Получаю неуверенное согласие (что, вероятно, нужно расценивать как “можно, если незаметно”) и устремляюсь в палату. Одиночная, хорошо. Спасибо Диме, что позаботился об отсутствии любопытных ушей. Ева лежит в постели, укрытая тонким одеялом. Такая беспечная, невинная и… голая? Тут что, никакой лишней одежды не нашлось?
К руке протянута капельница. Волосы разметались по подушке. Глаза закрыты. Оголенные плечи торчат из-под белых тряпок. Бледнее обычного, но всё равно такой ангелочек. Смахиваю у неё со лба лезущие на лицо пряди и чувствую невероятное облегчение. Дышит. Жива. В безопасности.

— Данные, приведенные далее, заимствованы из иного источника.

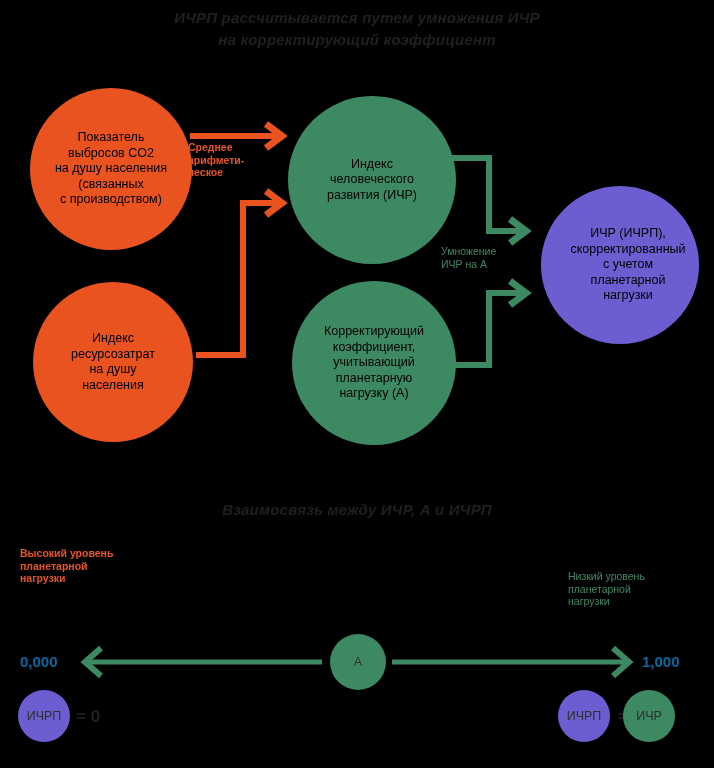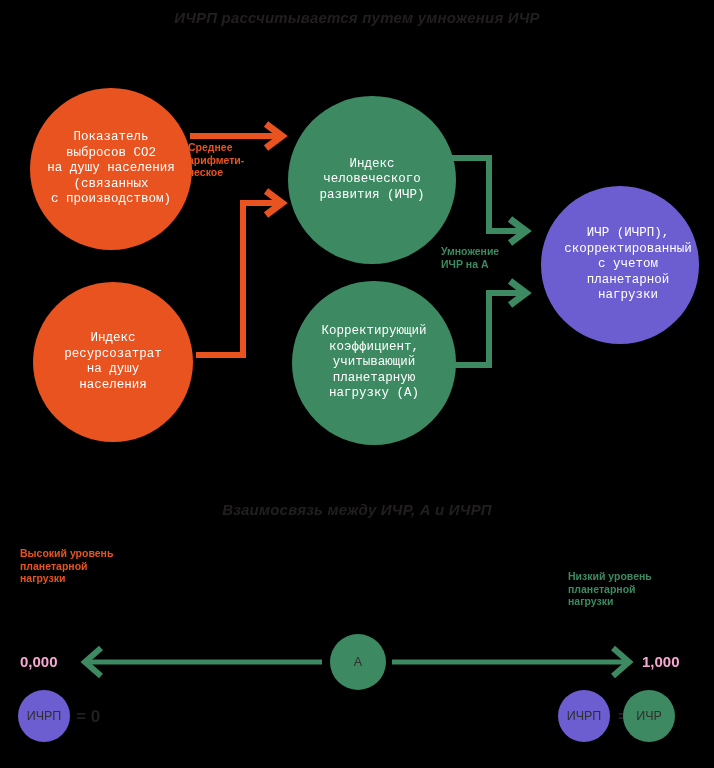--- a/index.html
+++ b/index.html
@@ -5,46 +5,47 @@
   html,body{margin:0;padding:0;background:#000;}
   body{width:714px;height:768px;overflow:hidden;
        font-family:"Liberation Sans","DejaVu Sans",sans-serif;}
   #stage{position:relative;width:714px;height:768px;background:#000;padding-left:36px;}
 
   .title{position:absolute;left:0;width:714px;text-align:center;
          color:#231f20;font-weight:bold;font-style:italic;font-size:15px;
          line-height:19px;letter-spacing:.2px;}
 
   .circle{position:absolute;border-radius:50%;display:flex;align-items:center;
-          justify-content:center;text-align:center;color:#ffffff;
-          font-size:12.5px;line-height:15.5px;font-family:Liberation Mono, monospace;}
+          justify-content:center;text-align:center;color:#000000;
+          font-size:12.5px;line-height:15.5px;}
   .c-orange{background:#e8531f;}
   .c-green{background:#3d8a62;}
   .c-purple{background:#6c5ed0;}
 
   .lbl-orange{position:absolute;color:#e8531f;font-weight:bold;font-size:10.5px;
               line-height:12.5px;}
-  .lbl-green{position:absolute;color:#3d8a62;font-weight:bold;font-size:10.5px;
+  .lbl-green{position:absolute;color:#3d8a62;font-weight:normal;font-size:10.5px;
              line-height:12.5px;}
 
   svg.layer{position:absolute;left:0;top:0;width:714px;height:768px;
             pointer-events:none;overflow:visible;}
 
-  .axisnum{position:absolute;color:#f9a8d4;font-weight:bold;font-size:15px;}
+  .axisnum{position:absolute;color:#0369a1;font-weight:bold;font-size:15px;}
   .eq{position:absolute;color:#231f20;font-weight:bold;font-size:17px;}
   .minicircle{position:absolute;border-radius:50%;display:flex;
               align-items:center;justify-content:center;color:#2f2f2f;
               font-size:12.5px;}
 </style>
 </head>
 <body>
 
 <div id="stage">
 
   <div class="title" style="top:8px;">ИЧРП рассчитывается путем умножения ИЧР</div>
+  <div class="title" style="top:30px;">на корректирующий коэффициент</div>
 
   <svg class="layer" viewBox="0 0 714 768">
 
     <g>
       <line x1="190" y1="136" x2="278" y2="136" stroke="#e8531f" stroke-width="6"></line>
       <polyline points="266,124 282,136 266,148" fill="none" stroke="#e8531f" stroke-width="7" stroke-linecap="butt" stroke-linejoin="miter"></polyline>
     </g>
 
     <g>
       <polyline points="196,355 243,355 243,203 278,203" fill="none" stroke="#e8531f" stroke-width="6" stroke-linejoin="miter"></polyline>

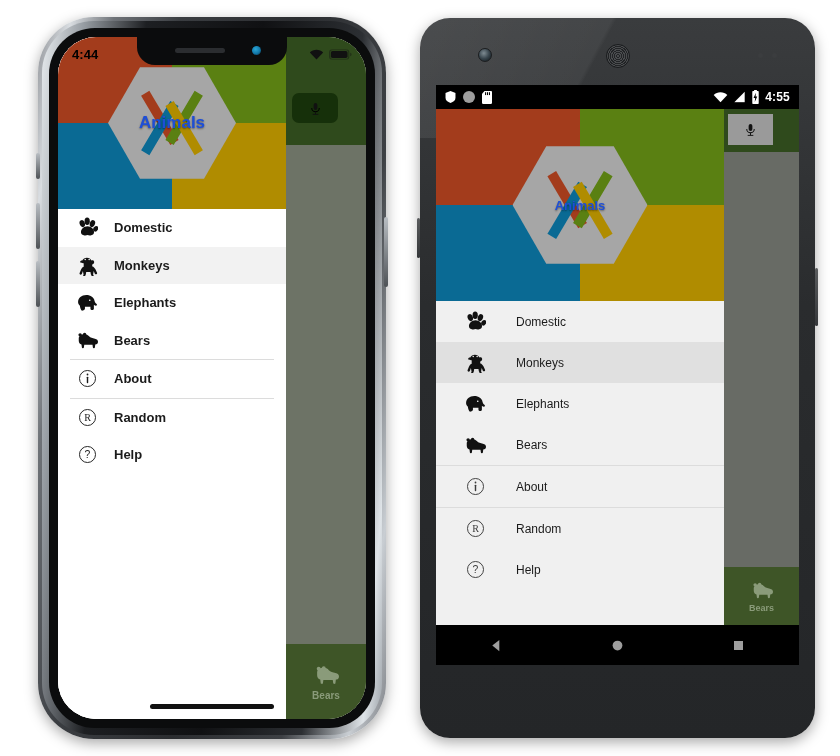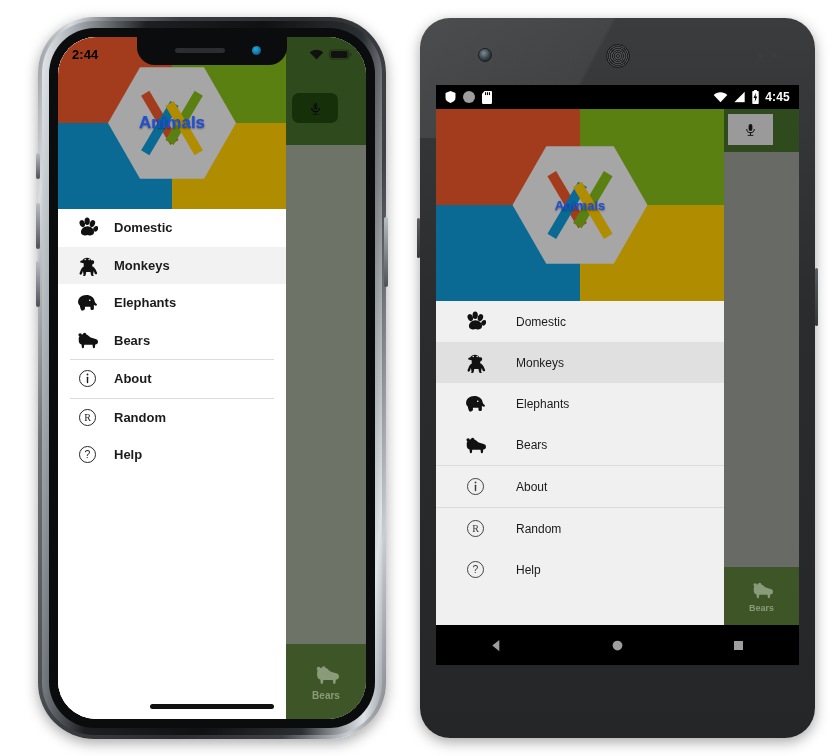--- a/index.html
+++ b/index.html
@@ -324,21 +324,21 @@
           </div>
         </div>
       </div>
 
       <div class="ip-notch">
         <div class="ip-speaker"></div>
         <div class="ip-cam"></div>
       </div>
 
       <div class="ip-statusbar">
-        <div class="ip-time">2:44</div>
+        <div class="ip-time">4:44</div>
         <div class="ip-right-icons">
           <span>
             <svg width="15" height="11" viewBox="0 0 24 18" fill="#111">
                 <use href="#sym-wifi"></use>
               </svg>
           </span>
           <span style="color:#111;">
             <svg width="23" height="11" viewBox="0 0 30 14">
                 <use href="#sym-batt-ios"></use>
               </svg>
@@ -389,21 +389,21 @@
           <span>
             <svg width="13" height="12" viewBox="0 0 20 18" fill="#fff">
                 <use href="#sym-signal"></use>
               </svg>
           </span>
           <span>
             <svg width="9" height="14" viewBox="0 0 12 20" fill="#fff">
                 <use href="#sym-batt-and"></use>
               </svg>
           </span>
-          <span class="an-clock">4:45</span>
+          <span class="an-clock">4:55</span>
         </div>
       </div>
 
       <div class="app" style="top:24px;bottom:40px;background:#f0f0f0;">
         <div class="app-body">
 
           <div class="drawer" style="width:288px;background:#f0f0f0;">
             <div class="hdr" style="height:192px;">
               <div class="quad q-tl" style="background:#a33c1c;"></div>
               <div class="quad q-tr" style="background:#5a8012;"></div>

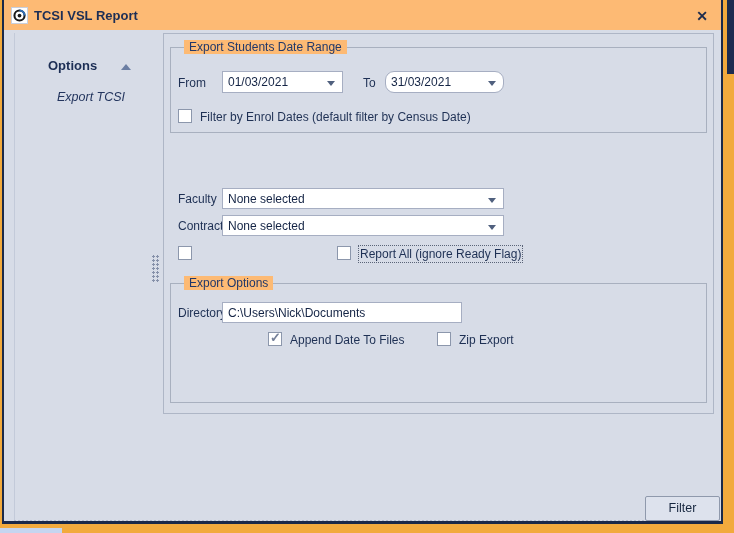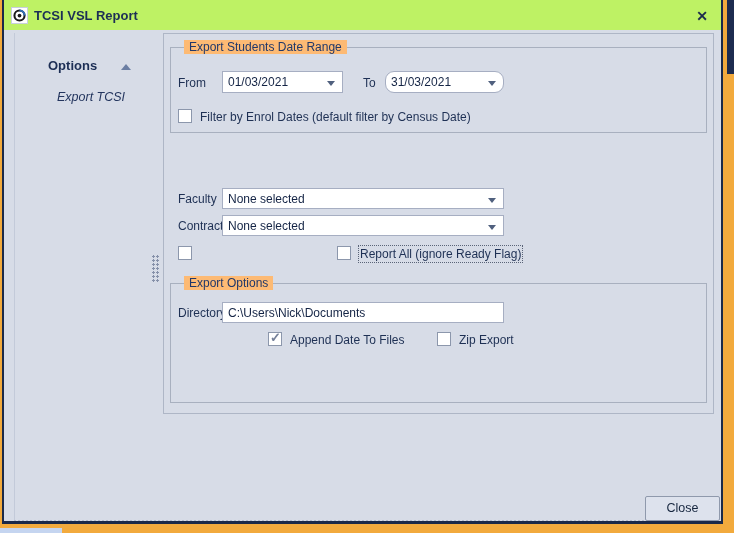--- a/index.html
+++ b/index.html
@@ -18,21 +18,21 @@
   .dialog {
     position:absolute; left:2px; top:0;
     width:721px; height:524px;
     border-left:2px solid #1a2949;
     border-right:2px solid #1a2949;
     border-bottom:3px solid #1a2949;
     background:#d7dce7;
   }
   .titlebar {
     position:absolute; left:0; top:0; width:100%; height:30px;
-    background:#bef264;
+    background:#fdba74;
   }
   .app-icon {
     position:absolute; left:7px; top:7px; width:17px; height:17px;
     background:#ffffff; border:1px solid #c8cfdd;
   }
   .title-text {
     position:absolute; left:30px; top:8px;
     font-size:13px; font-weight:600; color:#1c2e55;
   }
   .close-x {
@@ -158,27 +158,27 @@
   </div>
   <div class="checkbox" style="left:333px; top:246px;">
     
   </div>
   <div class="cb-label focused" style="left:356px; top:247px;">Report All (ignore Ready Flag)</div>
 
   <div class="groupbox" id="group-export">
     <div class="gb-title">Export Options</div>
   </div>
   <div class="lbl" style="left:174px; top:306px;">Directory</div>
-  <div class="textbox" style="left:218px; top:302px; width:282px;">
+  <div class="textbox" style="left:218px; top:302px; width:240px;">
     <span class="tb-value">C:\Users\Nick\Documents</span>
   </div>
   <div class="checkbox checked" style="left:264px; top:332px;">
     <span class="check">✓</span>
   </div>
   <div class="cb-label" style="left:286px; top:333px;">Append Date To Files</div>
   <div class="checkbox" style="left:433px; top:332px;">
     
   </div>
   <div class="cb-label" style="left:455px; top:333px;">Zip Export</div>
 
-  <div class="close-button">Close</div>
+  <div class="close-button">Filter</div>
 
 </div>
 
 </body></html>

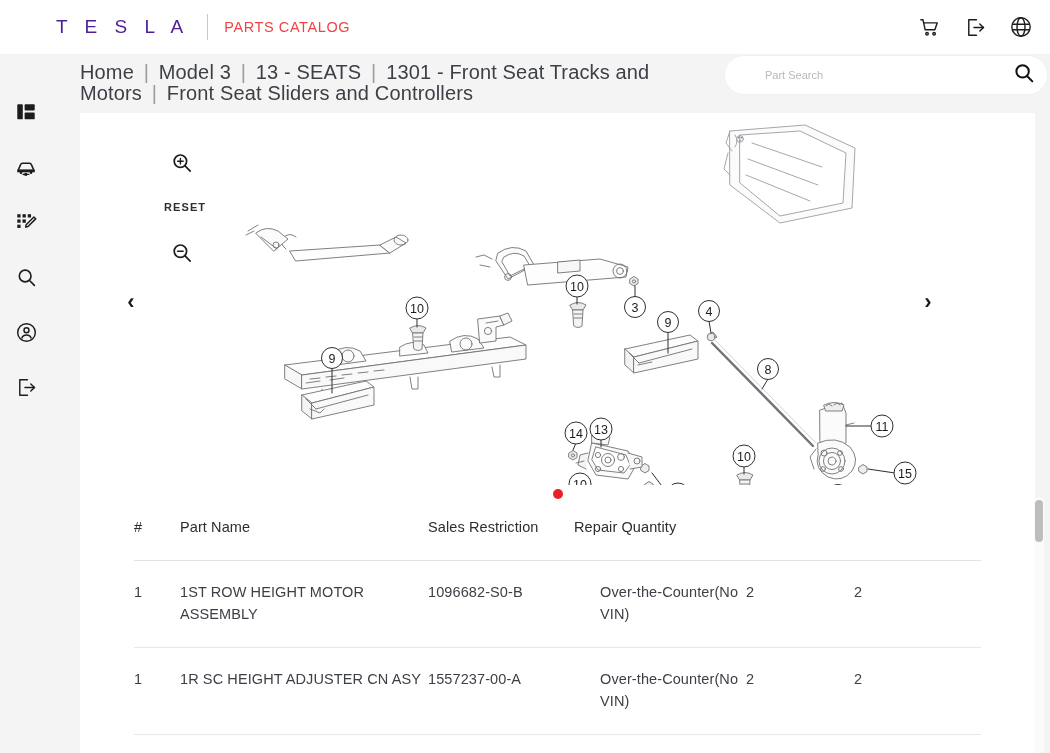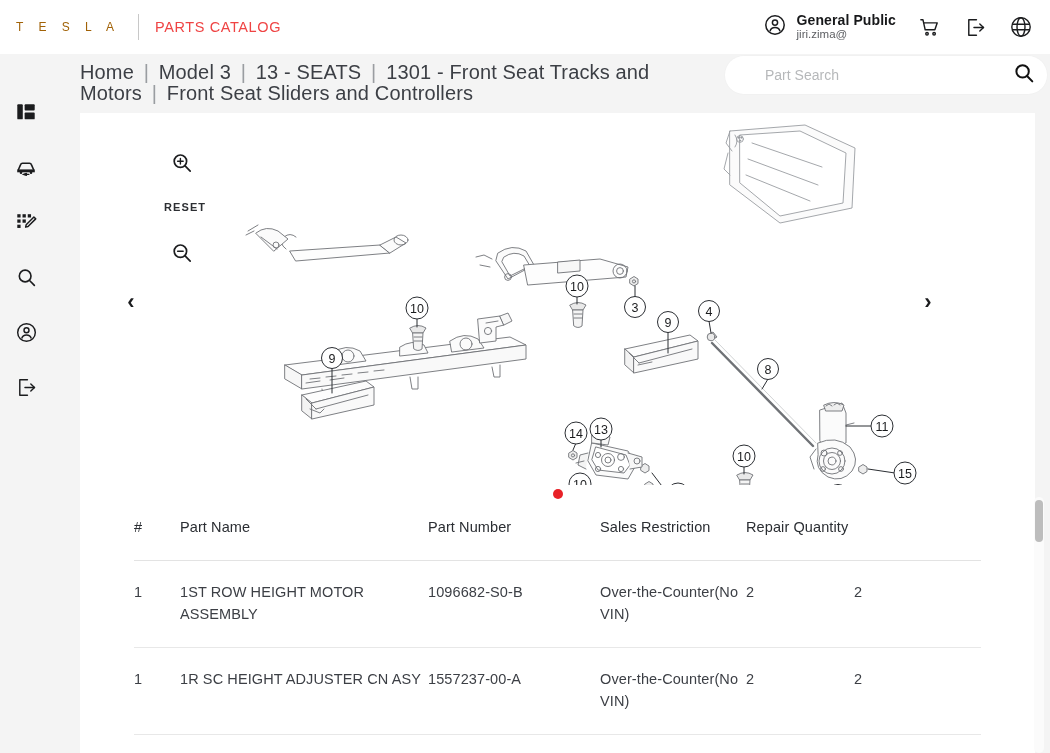--- a/index.html
+++ b/index.html
@@ -13,22 +13,22 @@
 
   
   .topbar {
     position: absolute; left: 0; top: 0; width: 1050px; height: 54px;
     background: #ffffff;
     display: flex; align-items: center;
     z-index: 40;
   }
   .brand { display: flex; align-items: center; padding-left: 16px; }
   .tesla-word {
-    font-size: 12px; letter-spacing: 6px; font-weight: 400;
-    color: #a16207; white-space: nowrap; font-family: "Liberation Sans", sans-serif;
+    font-size: 19px; letter-spacing: 6px; font-weight: 400;
+    color: #4c1d95; white-space: nowrap; font-family: "Liberation Sans", sans-serif; margin-left: 40px;
   }
   .brand-divider {
     width: 1px; height: 26px; background: #c8c8c8; margin: 0 16px 0 18px;
   }
   .catalog-word {
     font-size: 14.5px; letter-spacing: 0.6px; color: #ef4444; white-space: nowrap;
   }
   .topbar-right {
     margin-left: auto; display: flex; align-items: center; gap: 20px;
     padding-right: 16px;
@@ -67,21 +67,21 @@
 
   
   .searchwrap {
     position: absolute; left: 725px; top: 56px; width: 322px; height: 38px;
     background: #ffffff; border-radius: 19px;
     display: flex; align-items: center; z-index: 25;
     box-shadow: 0 0 0 1px rgba(0,0,0,0.012);
   }
   .searchwrap input {
     flex: 1; border: 0; outline: 0; background: transparent;
-    font-size: 14px; color: #701a75; padding-left: 40px;
+    font-size: 11px; color: #701a75; padding-left: 40px;
     font-family: "Liberation Sans", sans-serif;
   }
   .searchwrap input::placeholder { color: #b6b8ba; }
   .search-btn {
     width: 46px; height: 100%; display: flex; align-items: center; justify-content: center;
     cursor: pointer;
   }
 
   
   .panel {
@@ -157,33 +157,20 @@
 <body>
 
 <div class="topbar">
   <div class="brand">
     <div class="tesla-word">T E S L A</div>
     <div class="brand-divider"></div>
     <div class="catalog-word">PARTS CATALOG</div>
   </div>
 
   <div class="topbar-right">
-    <div class="acct">
-      <span>
-        <svg width="24" height="24" viewBox="0 0 24 24" fill="none" stroke="#1b1c1e" stroke-width="1.5">
-          <circle cx="12" cy="12" r="9.2"></circle>
-            <circle cx="12" cy="9.6" r="2.6"></circle>
-          <path d="M7 18.2c.7-2.4 2.5-3.6 5-3.6s4.3 1.2 5 3.6"></path>
-        </svg>
-      </span>
-      <div class="acct-text">
-        <div class="acct-name">General Public</div>
-        <div class="acct-mail">jiri.zima@</div>
-      </div>
-    </div>
 
     <div class="tb-icon">
       <svg width="23" height="23" viewBox="0 0 24 24" fill="none" stroke="#1b1c1e" stroke-width="1.5" stroke-linecap="round" stroke-linejoin="round">
         <path d="M3 4h2.2l2.3 10.4h10.1L20 7.2H6.2"></path>
         <circle cx="9.4" cy="18.6" r="1.3"></circle>
           <circle cx="16.8" cy="18.6" r="1.3"></circle>
       </svg>
     </div>
 
     <div class="tb-icon">
@@ -630,21 +617,20 @@
 
   <div class="dots">
     <div class="dot" style="background:#e82127"></div>
   </div>
 
   <div class="table">
 
     <div class="trow thead">
       <div class="cell c-num">#</div>
       <div class="cell c-name">Part Name</div>
-      <div class="cell c-pn">Part Number</div>
       <div class="cell c-sales">Sales Restriction</div>
       <div class="cell c-rq">Repair Quantity</div>
     </div>
 
     <div class="tbody">
       <div class="trow">
         <div class="cell c-num">1</div>
         <div class="cell c-name">1ST ROW HEIGHT MOTOR ASSEMBLY</div>
         <div class="cell c-pn">1096682-S0-B</div>
         <div class="cell c-sales">Over-the-Counter(No VIN)</div>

Дальше тянутся томительные часы ожидания. Меня заставляют привести себя в порядок, чтобы не пугать вылезающих побродить по коридорам пациентов, так что наскоро смываю грязь и кровь под раковиной.
Стас уезжает обратно к Деловому Центру, чтобы разведать обстановку. Дима остается со мной и пичкает местным кофе из автомата вперемешку с энергетическими батончиками. Правильно, за последние сутки я же ничего не ела, да и усталость подкрадывается совсем некстати. Не замечаю, как засыпаю на неудобном стуле, подперев голову рукой, а просыпаюсь от тихих разговоров.
За окнами уже темно, хорошо я задремала. Дима о чем-то переговаривается с пришедшей в себя Евой, но замолкает, едва я зашевелилась.
— Доброе утро, спящая красавица, — явно адресовано мне.
Ловлю едва не слетевший (и оказавшийся неизвестно как на ногах) плед и подтягиваюсь ближе к пациентке.
— Ну ты как? — улыбаюсь я ей и вместо приветствия смачно получаю по лбу. — Эй, за что?
— И как меня можно было с кем-то перепутать, а? — хмуро смотрит на меня Ева. – Совсем слепая или мозги где-то отшбило? — не могу сдержать улыбки. Да, вот теперь это точно моя Ева. Зря я это, в ответ ещё больше негодования. — Ага, точно отшибло раз улыбается как полоу…
Не одно её бурчание не испортит радости за то, что она цела. Забираюсь с ногами на койку (ох, и прибили бы меня за это, если бы увидели) и стискиваю девчонку в объятиях, едва не задев подключенную к ней трубку. Ева брыкается, ворчит, но ещё слишком слаба, чтобы сопротивляться. А в какой-то момент и вовсе неуверенно приобнимает в ответ. Победа так победа.